Kurulduğu günden bugüne emperyalizme göbekten bağımlı olan ülkemizde de durum farklı değildir. Sistemin derinleşen krizi karşısında korkuya kapılan egemenler, doğaları gereği emekçi halkımıza yönelik ekonomik saldırılarını her zamankinden fazla yükseltmektedir. Sosyal yıkım yasaları, işten atmalar, güvencesizlik gibi saldırılarla emekçi halkımızın sofrasındaki son ekmeğe göz dikilmiş, işçiler, emekçiler açlık ve yoksullukla daha fazla boğuşmaya mahkûm edilmiştir. 4/C, 4/B gibi uygulamalarla halkımızın elinde kalan son haklan da yağmalanmakta, kölece bir yaşam, işçi ve emekçilere dayatılmaktadır. Zulüm saltanatının efendileri bir taraftan halkımızı açlığa, yoksulluğa mahkûm ederken bir taraftan da hepimizin gözleri önünde “demokrasi” kisvesi altında sahtekârca bir açılım oyunu oynanmaktadır. “Demokrasi havarileri” demokrasi dedikçe halkımızın üzerindeki baskılar artırılmaktadır.
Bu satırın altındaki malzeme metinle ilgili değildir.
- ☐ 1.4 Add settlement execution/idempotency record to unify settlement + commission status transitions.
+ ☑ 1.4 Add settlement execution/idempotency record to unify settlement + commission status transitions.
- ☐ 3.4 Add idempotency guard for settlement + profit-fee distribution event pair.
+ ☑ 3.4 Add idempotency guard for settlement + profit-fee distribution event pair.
Faşist Kemalist Diktatörlüğün hayat damarlarından olan “tek dil, tek din, tek millet” dayatması, açılım yalanının arka planında yoğun şekilde sürdürülmektedir. Kürt ulusunun en temel haklar bile hala hiçe sayılmakta, en önde gelen “demokrasi havarisi” Başbakan Erdoğan, “ya sev ya terk et” diyerek faşist TC’nin anlayışını bir kez daha ortaya koymaktadır. Bu anlayış “KCK operasyonları”, T. Kürdistanı’nda çocuklara ağır “cezaların” verilmesi gibi uygulamalarla çok daha net açığa çıkmaktadır. Yıllardır laiklik perdesinin altında halkımızın Alevi kesimlerine yönelmiş politikalar, bu kez de Alevi açılımı kisvesinin ardında sürdürülmekte, zorunlu din dersinin kaldırılması gibi çok temel bir talebe karşı bile tahammülsüzlük ortaya dökülmektedir. Sokak ortası infazlarla onlarca genç; kimi zaman Kürt olduğu için, kimi zaman polisin “dur ihtarına uymadığı” için katledilmiş ve katledilmektedir.
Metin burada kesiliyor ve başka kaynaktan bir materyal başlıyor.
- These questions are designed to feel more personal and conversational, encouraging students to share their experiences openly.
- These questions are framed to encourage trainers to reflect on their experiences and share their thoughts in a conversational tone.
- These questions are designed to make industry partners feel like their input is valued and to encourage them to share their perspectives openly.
Katliamların bir başka merkezi ise elbette hapishanelerdir. Katliamcılıkta usta egemenler ve onların uygulayıcıları, 19 Aralık “hayata dönüş” geleneğini F tipi tabutluklarda sürdürmekte; hasta tutsaklar tedavi hakları engellenerek resmen öldürülmektedir. Müebbet hapis “cezası” alan tutsaklara ağır tecrit koşulları altında sürekli işkence koşulları dayatılmaktadır. Tüm bu saldırılara karşı emekçi, ezilen halkımız egemenlerin planlarını çoğu zaman boşa çıkarmayı başarmıştır. Günler süren TEKEL direnişinde kolluk kuvvetlerinin saldırılarına, sendika ağalarının tehdit ve yalanlarına rağmen günlerce kar, kış demeden işçiler direnmiştir ve hala direnmektedir. TEKEL direnişinden önce DESA’dan Emine Arslan’ın başını çektiği direniş belleklerimize kazınmış, TEKEL’den sonra dalga dalga direnişler, Türkiye’nin dört bir yanına dağılmıştır. Bu direnişlerin de kattığı güçle yıllardır ödenen bedellerin ve ısrarın sonucu Taksim’e 1 Mayıs’ta girilmiş, geçtiğimiz mayıs ayında binlerce insan Taksim’e akın etmiştir. Devletin onca sindirme politikasına rağmen Kürt halkı milyon olup Newroz alanını doldurmuş, Barış Gerillaları “gerilla gücümüzdür” sloganlarıyla karşılanmıştır. Gerillaya dönük sınır içi dışı operasyonlar artırılırken gerilla cenazeleri, binlerce insan tarafından sahiplenilmiştir.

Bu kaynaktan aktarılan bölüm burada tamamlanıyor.